• [Requirement]: Only these lines, please: the first one of the records through the one containing "(702, 97) none", retyped exactly, both ends included and pictures omitted.

• [Provided entries]:
*** Begin section ***

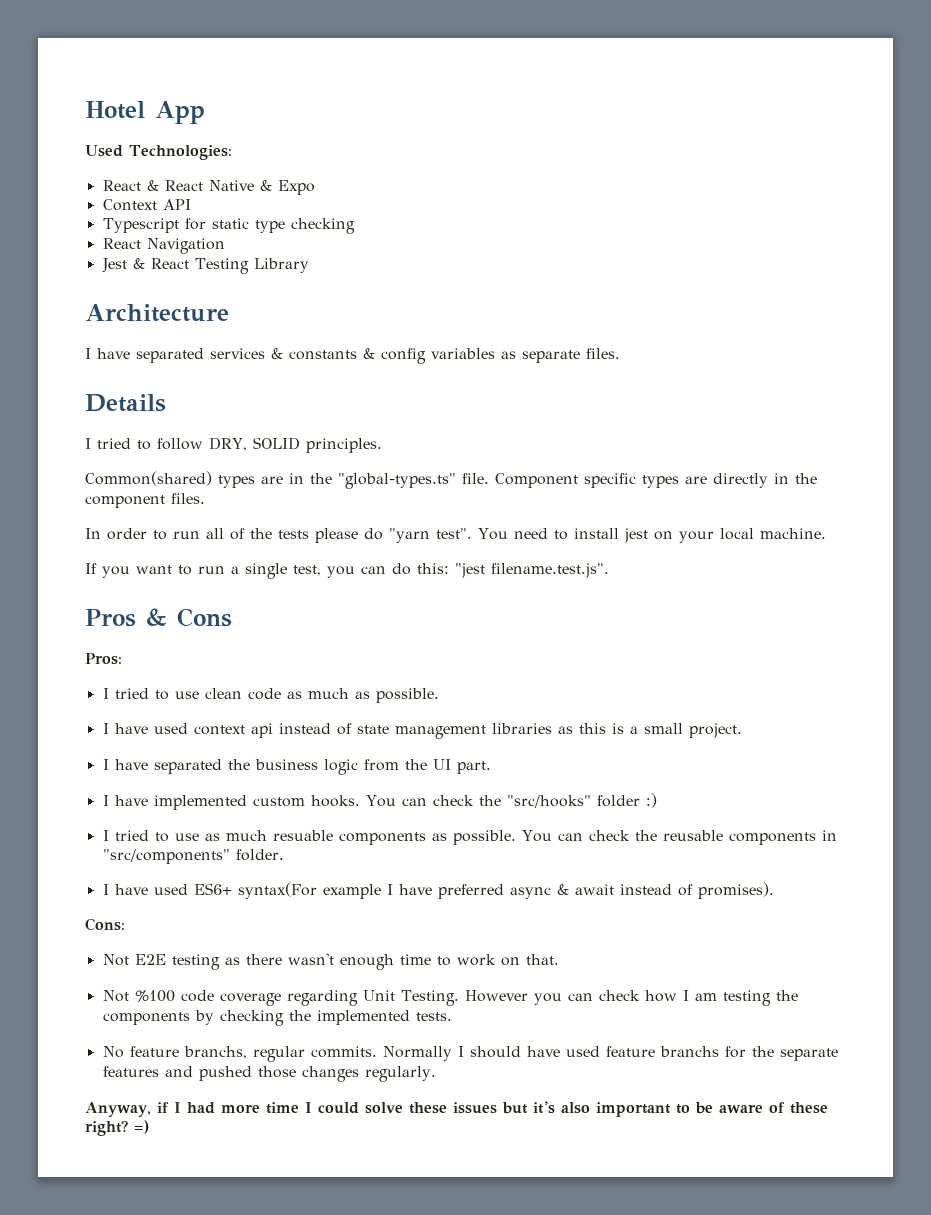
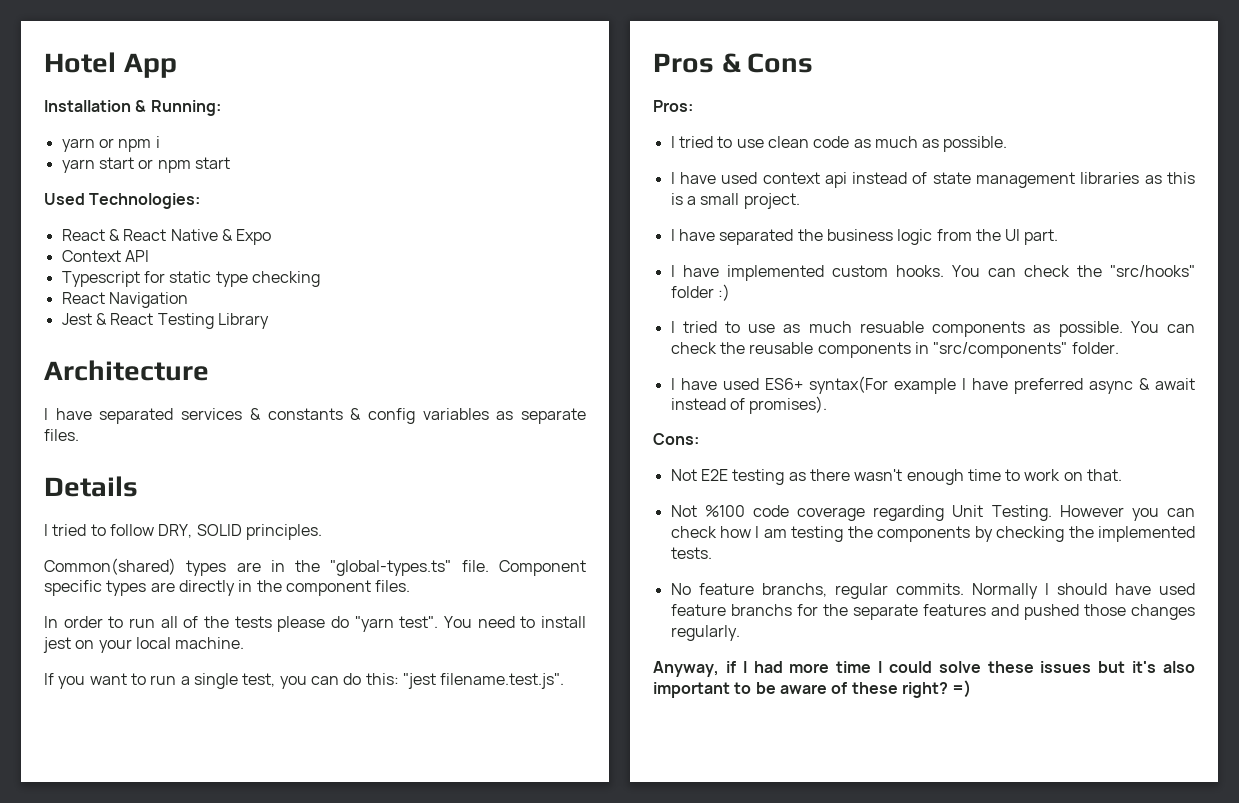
(205, 112) none -> [44,100,221,116] [61,136,160,152] [61,157,230,173] // Installation & Running: // yarn or npm i // yarn start or npm start

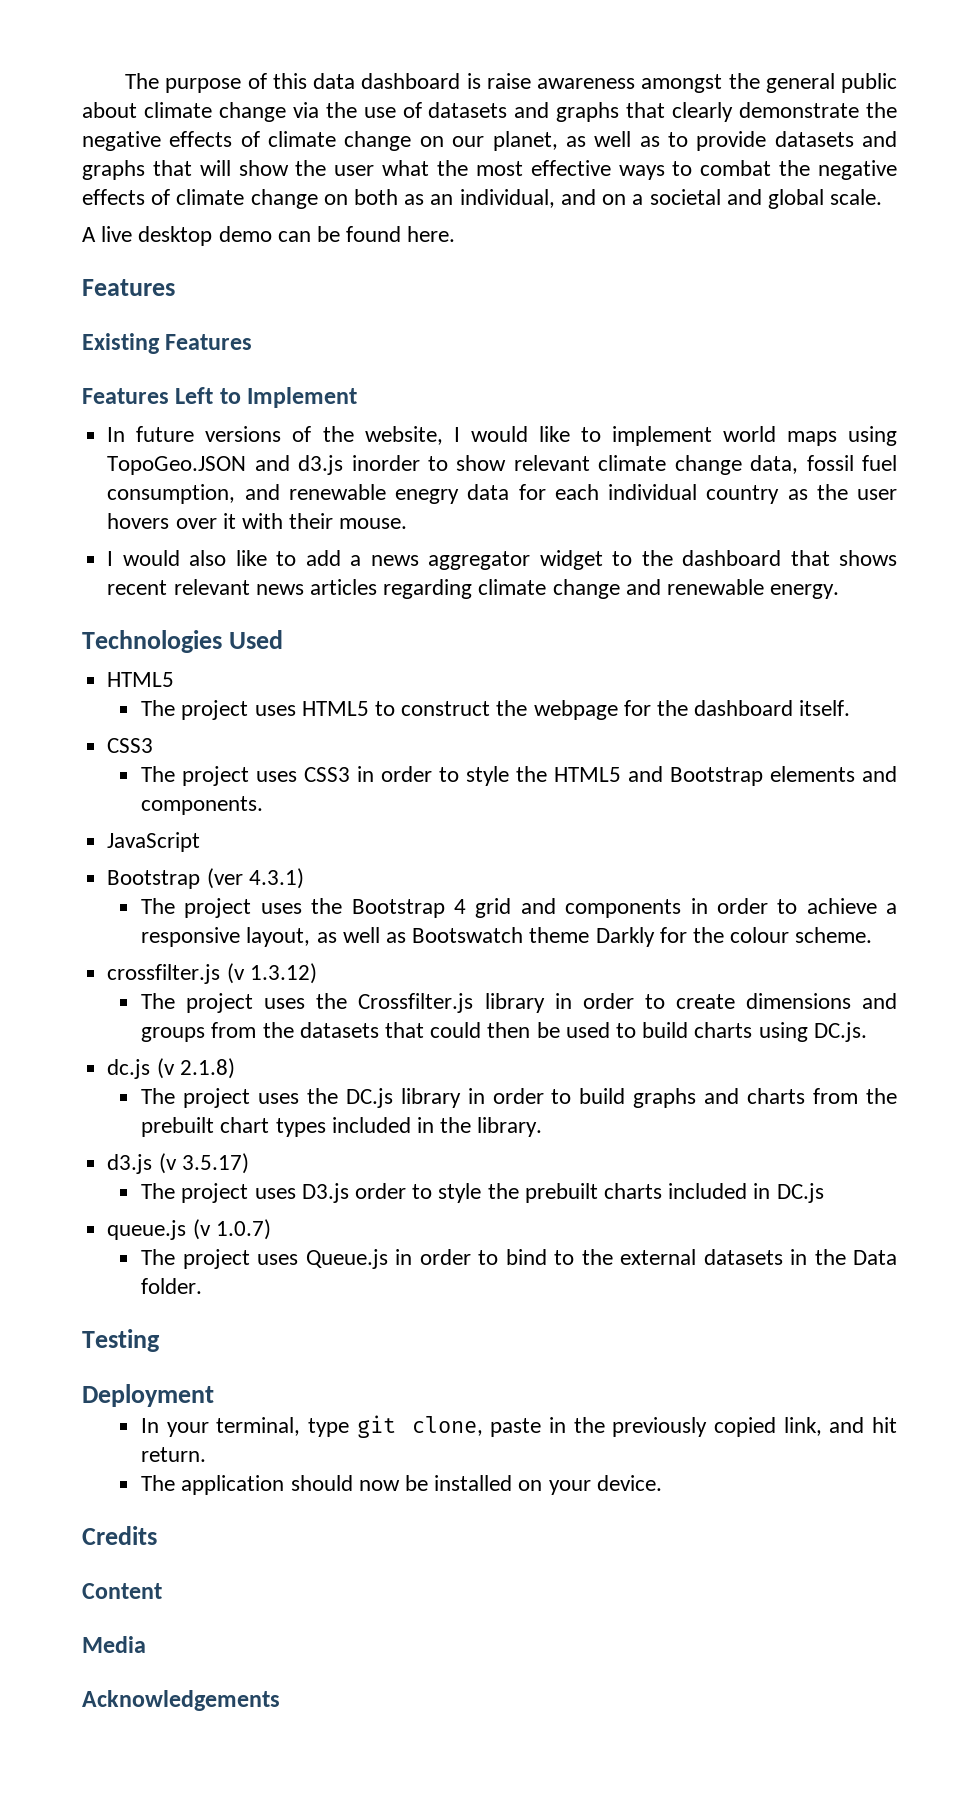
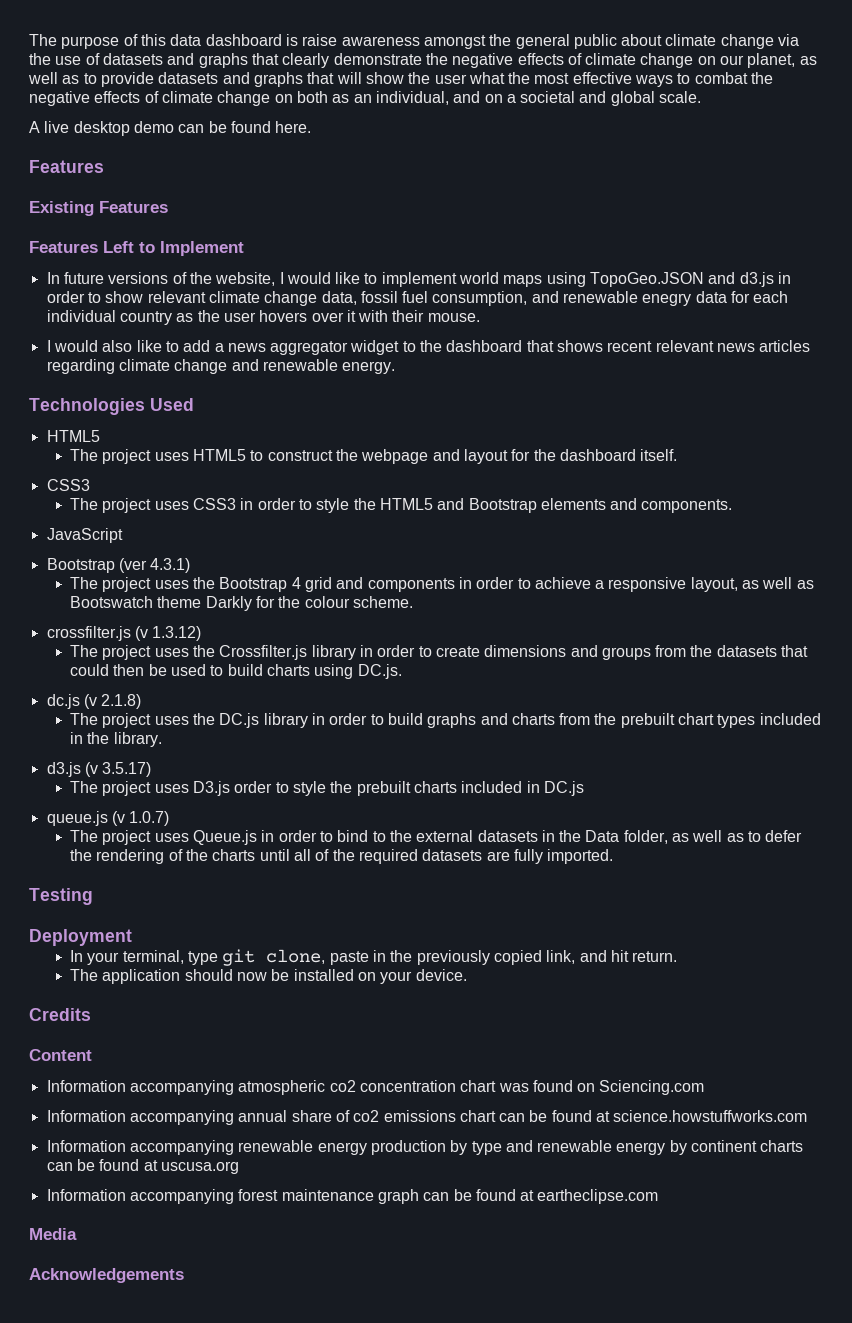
[351,455,420,471] inorder -> [778,272,792,284] [46,291,85,303] in order
(618, 710) none -> [432,449,508,464] and layout
[141,1278,203,1294] folder. -> [623,830,803,844] [70,849,614,864] folder, as well as to defer the rendering of the charts until all of the required datasets are fully imported.
(162, 1591) none -> [46,1080,705,1095] [46,1110,808,1125] [46,1140,804,1155] [46,1159,239,1174] [46,1189,659,1204] // Information accompanying atmospheric co2 concentration chart was found on Sciencing.com // Information accompanying annual share of co2 emissions chart can be found at science.howstuffworks.com // Information accompanying renewable energy production by type and renewable energy by continent charts can be found at uscusa.org // Information accompanying forest maintenance graph can be found at eartheclipse.com

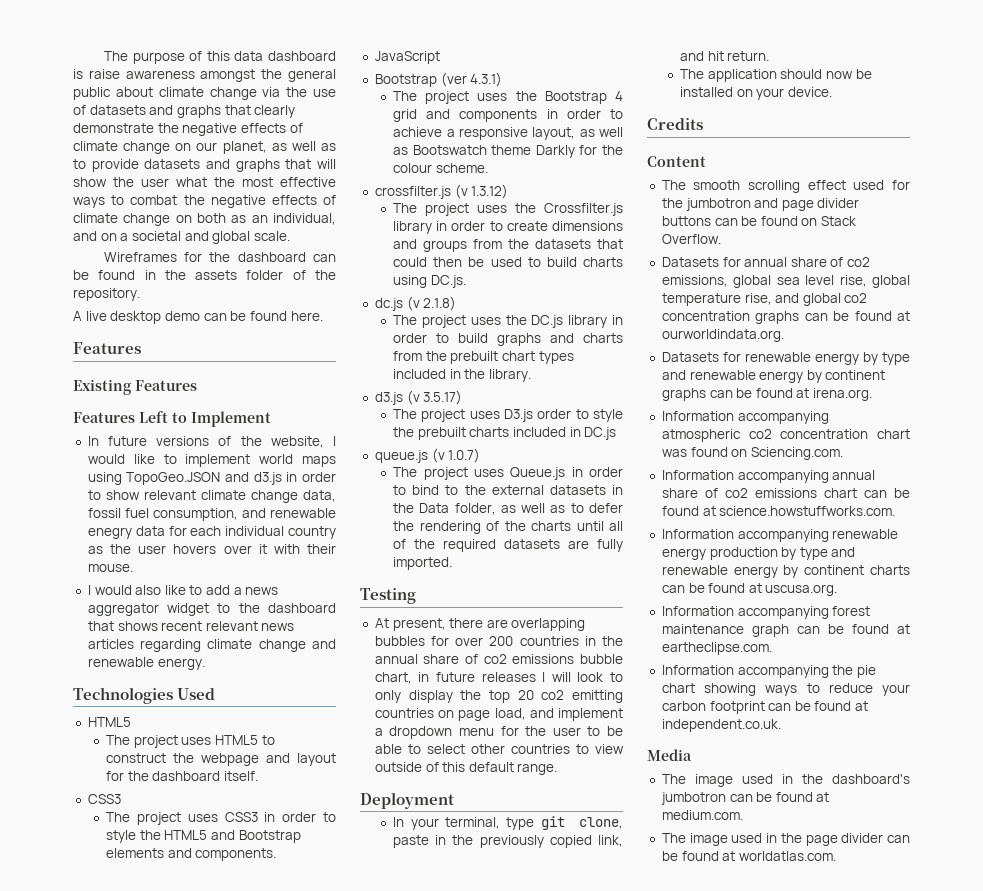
(702, 97) none -> [103,252,336,262] [73,270,336,280] [73,288,140,301] // Wireframes for the dashboard can be found in the assets folder of the repository.
(93, 896) none -> [374,618,586,631] [374,636,623,646] [374,654,623,664] [374,672,623,684] [374,690,623,703] [374,708,623,721] [374,726,623,739] [374,744,624,754] [374,762,558,775] // At present, there are overlapping bubbles for over 200 countries in the annual share of co2 emissions bubble chart, in future releases I will look to only display the top 20 co2 emitting countries on page load, and implement a dropdown menu for the user to be able to select other countries to view outside of this default range.
(92, 1055) none -> [661,180,910,193] [661,198,860,211] [661,216,857,226] [661,234,721,244] [661,257,871,267] [661,275,910,288] [661,293,868,306] [661,311,910,324] [661,329,784,342] [661,352,910,365] [661,370,886,383] [661,388,873,401] // The smooth scrolling effect used for the jumbotron and page divider buttons can be found on Stack Overflow. // Datasets for annual share of co2 emissions, global sea level rise, global temperature rise, and global co2 concentration graphs can be found at ourworldindata.org. // Datasets for renewable energy by type and renewable energy by continent graphs can be found at irena.org.
[599,1080,705,1095] Sciencing.com -> [750,447,843,460] Sciencing.com.
[613,1110,808,1122] science.howstuffworks.com -> [719,506,896,516] science.howstuffworks.com.
[160,1161,239,1174] uscusa.org -> [765,584,838,596] uscusa.org.
[537,1189,659,1204] [29,1228,77,1240] [29,1268,184,1283] eartheclipse.com // Media // Acknowledgements -> [661,642,772,655] [661,665,876,678] [661,683,910,696] [661,701,869,714] [661,719,781,732] [647,749,692,761] [661,774,910,787] [660,792,830,805] [661,810,743,820] [661,833,910,846] [661,851,836,861] eartheclipse.com. // Information accompanying the pie chart showing ways to reduce your carbon footprint can be found at independent.co.uk. // Media // The image used in the dashboard's jumbotron can be found at medium.com. // The image used in the page divider can be found at worldatlas.com.

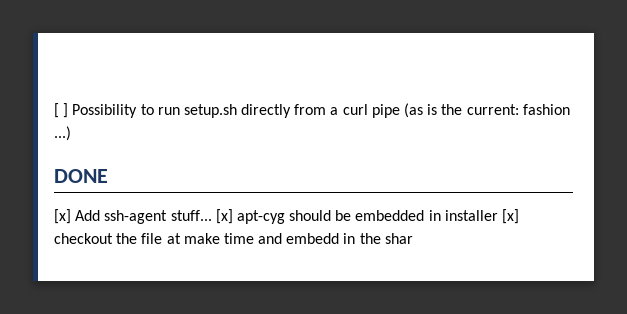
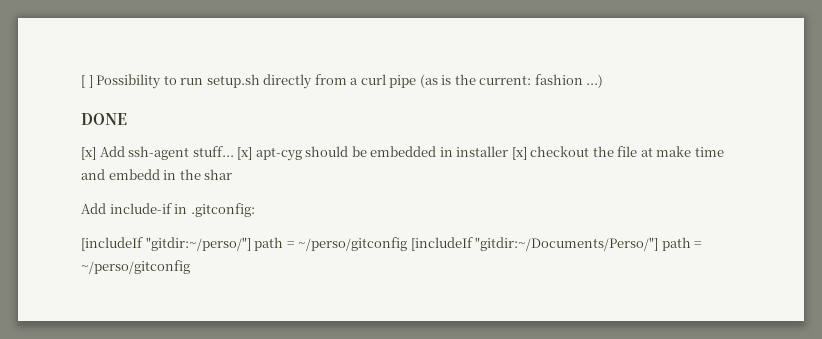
(413, 238) none -> [81,203,255,217] [81,237,703,251] [81,260,190,274] // Add include-if in .gitconfig: // [includeIf "gitdir:~/perso/"] path = ~/perso/gitconfig [includeIf "gitdir:~/Documents/Perso/"] path = ~/perso/gitconfig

*** End section ***

• [Exercise answer]:
(205, 112) none -> [44,100,221,116] [61,136,160,152] [61,157,230,173] // Installation & Running: // yarn or npm i // yarn start or npm start

[351,455,420,471] inorder -> [778,272,792,284] [46,291,85,303] in order
(618, 710) none -> [432,449,508,464] and layout
[141,1278,203,1294] folder. -> [623,830,803,844] [70,849,614,864] folder, as well as to defer the rendering of the charts until all of the required datasets are fully imported.
(162, 1591) none -> [46,1080,705,1095] [46,1110,808,1125] [46,1140,804,1155] [46,1159,239,1174] [46,1189,659,1204] // Information accompanying atmospheric co2 concentration chart was found on Sciencing.com // Information accompanying annual share of co2 emissions chart can be found at science.howstuffworks.com // Information accompanying renewable energy production by type and renewable energy by continent charts can be found at uscusa.org // Information accompanying forest maintenance graph can be found at eartheclipse.com

(702, 97) none -> [103,252,336,262] [73,270,336,280] [73,288,140,301] // Wireframes for the dashboard can be found in the assets folder of the repository.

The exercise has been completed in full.